◆ **Work task**: Copy all the entries below exactly, but not the pictures.

◆ **Exercise materials**:
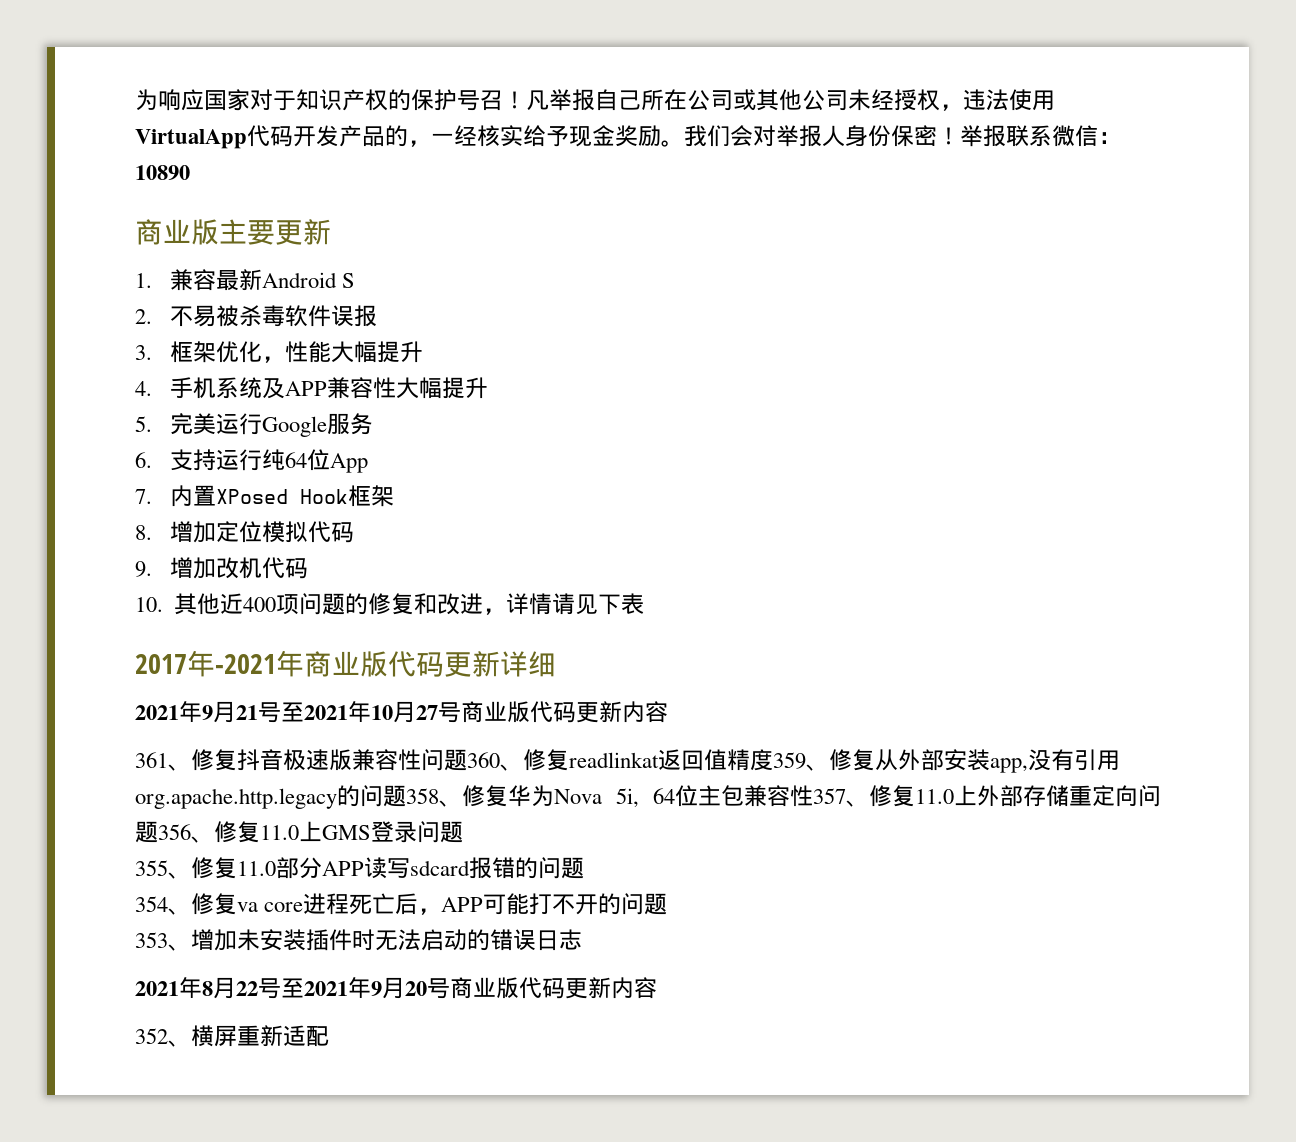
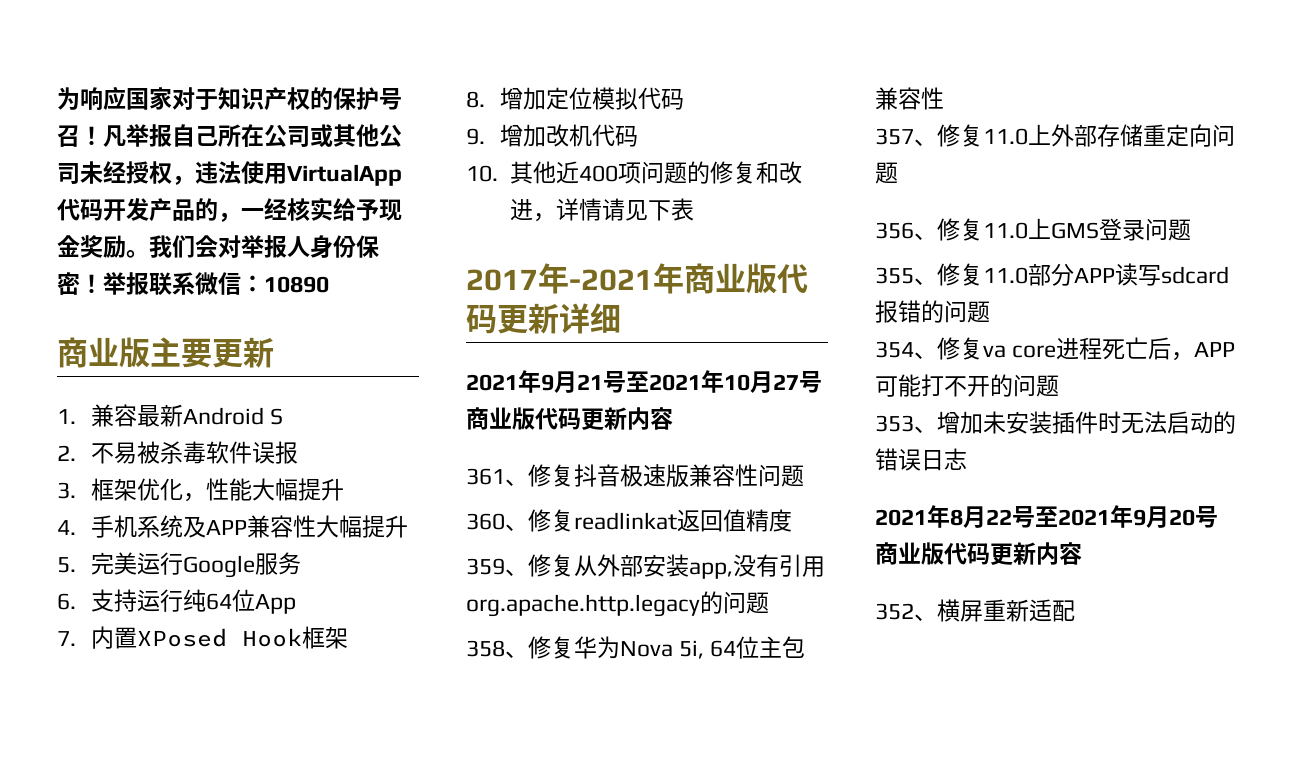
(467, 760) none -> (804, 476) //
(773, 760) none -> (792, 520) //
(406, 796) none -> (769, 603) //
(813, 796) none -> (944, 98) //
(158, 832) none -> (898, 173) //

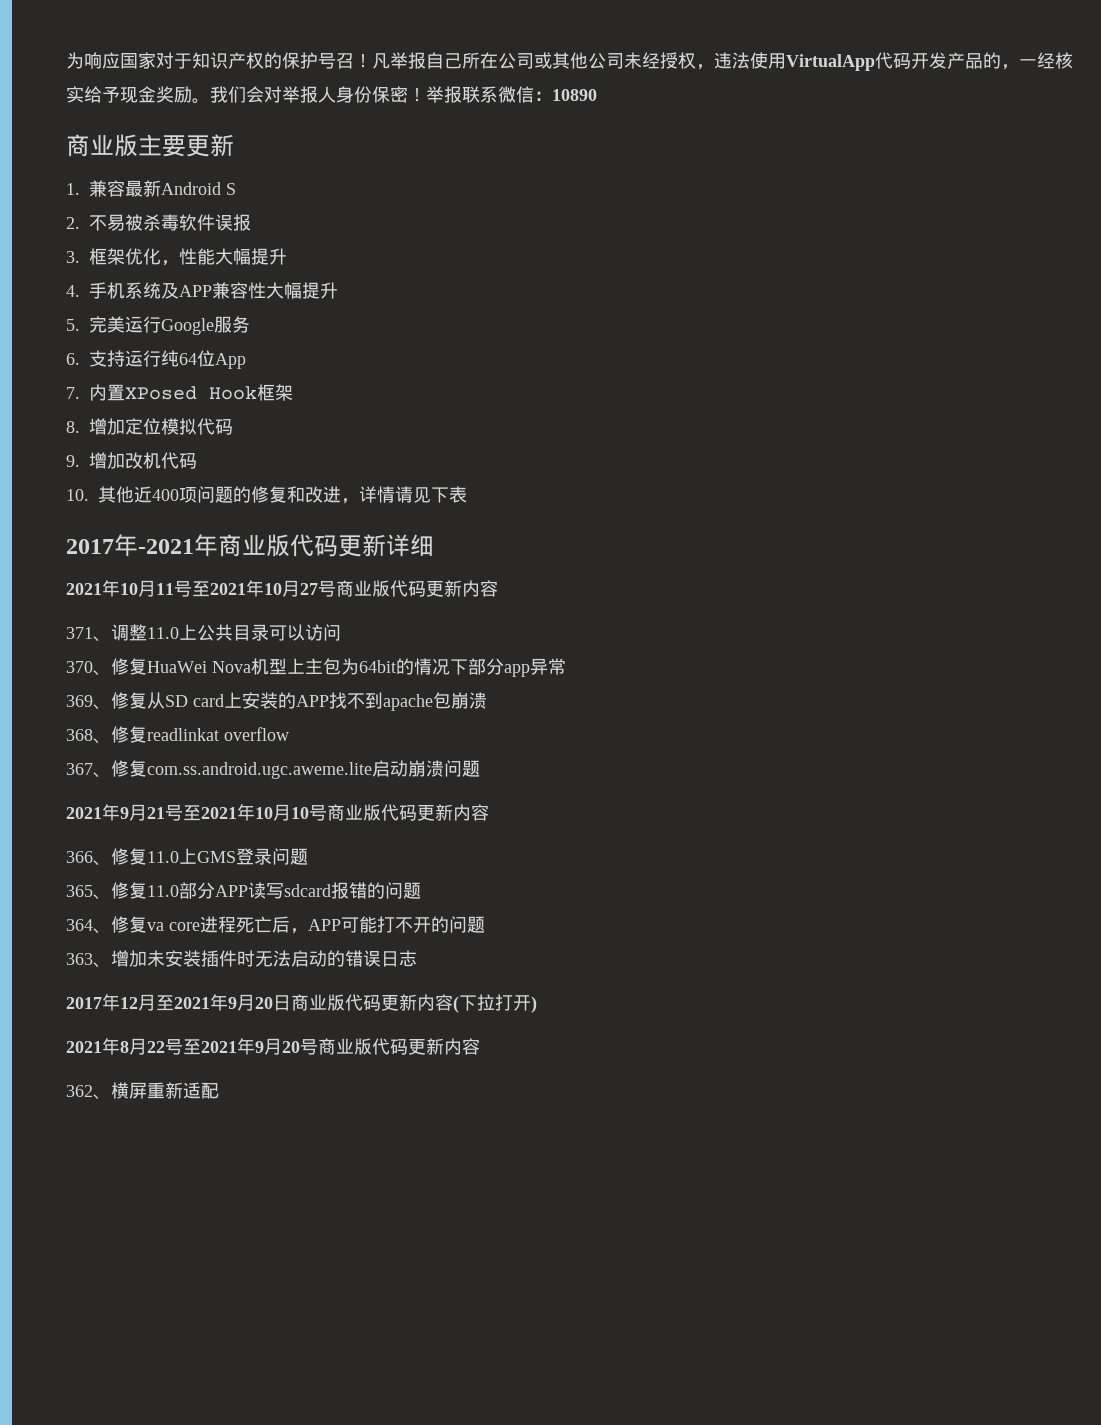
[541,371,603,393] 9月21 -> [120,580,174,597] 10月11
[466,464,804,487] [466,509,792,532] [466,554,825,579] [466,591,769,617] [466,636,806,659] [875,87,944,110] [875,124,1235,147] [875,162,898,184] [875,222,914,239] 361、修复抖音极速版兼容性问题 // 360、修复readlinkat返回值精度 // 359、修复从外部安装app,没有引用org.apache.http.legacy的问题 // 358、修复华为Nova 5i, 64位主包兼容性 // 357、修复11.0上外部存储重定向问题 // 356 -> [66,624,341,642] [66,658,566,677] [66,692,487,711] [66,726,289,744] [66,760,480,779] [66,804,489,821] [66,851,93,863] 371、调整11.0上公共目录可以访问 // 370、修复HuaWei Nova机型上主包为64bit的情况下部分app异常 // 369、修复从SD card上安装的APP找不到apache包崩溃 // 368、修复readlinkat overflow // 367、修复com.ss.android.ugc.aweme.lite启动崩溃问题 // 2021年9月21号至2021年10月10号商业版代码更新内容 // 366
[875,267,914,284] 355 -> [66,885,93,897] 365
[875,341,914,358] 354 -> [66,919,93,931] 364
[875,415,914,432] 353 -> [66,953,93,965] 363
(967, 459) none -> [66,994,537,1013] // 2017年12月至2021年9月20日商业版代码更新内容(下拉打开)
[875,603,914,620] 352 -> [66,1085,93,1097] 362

◆ **Result of this task**:
(467, 760) none -> (804, 476) //
(773, 760) none -> (792, 520) //
(406, 796) none -> (769, 603) //
(813, 796) none -> (944, 98) //
(158, 832) none -> (898, 173) //

[541,371,603,393] 9月21 -> [120,580,174,597] 10月11
[466,464,804,487] [466,509,792,532] [466,554,825,579] [466,591,769,617] [466,636,806,659] [875,87,944,110] [875,124,1235,147] [875,162,898,184] [875,222,914,239] 361、修复抖音极速版兼容性问题 // 360、修复readlinkat返回值精度 // 359、修复从外部安装app,没有引用org.apache.http.legacy的问题 // 358、修复华为Nova 5i, 64位主包兼容性 // 357、修复11.0上外部存储重定向问题 // 356 -> [66,624,341,642] [66,658,566,677] [66,692,487,711] [66,726,289,744] [66,760,480,779] [66,804,489,821] [66,851,93,863] 371、调整11.0上公共目录可以访问 // 370、修复HuaWei Nova机型上主包为64bit的情况下部分app异常 // 369、修复从SD card上安装的APP找不到apache包崩溃 // 368、修复readlinkat overflow // 367、修复com.ss.android.ugc.aweme.lite启动崩溃问题 // 2021年9月21号至2021年10月10号商业版代码更新内容 // 366
[875,267,914,284] 355 -> [66,885,93,897] 365
[875,341,914,358] 354 -> [66,919,93,931] 364
[875,415,914,432] 353 -> [66,953,93,965] 363
(967, 459) none -> [66,994,537,1013] // 2017年12月至2021年9月20日商业版代码更新内容(下拉打开)
[875,603,914,620] 352 -> [66,1085,93,1097] 362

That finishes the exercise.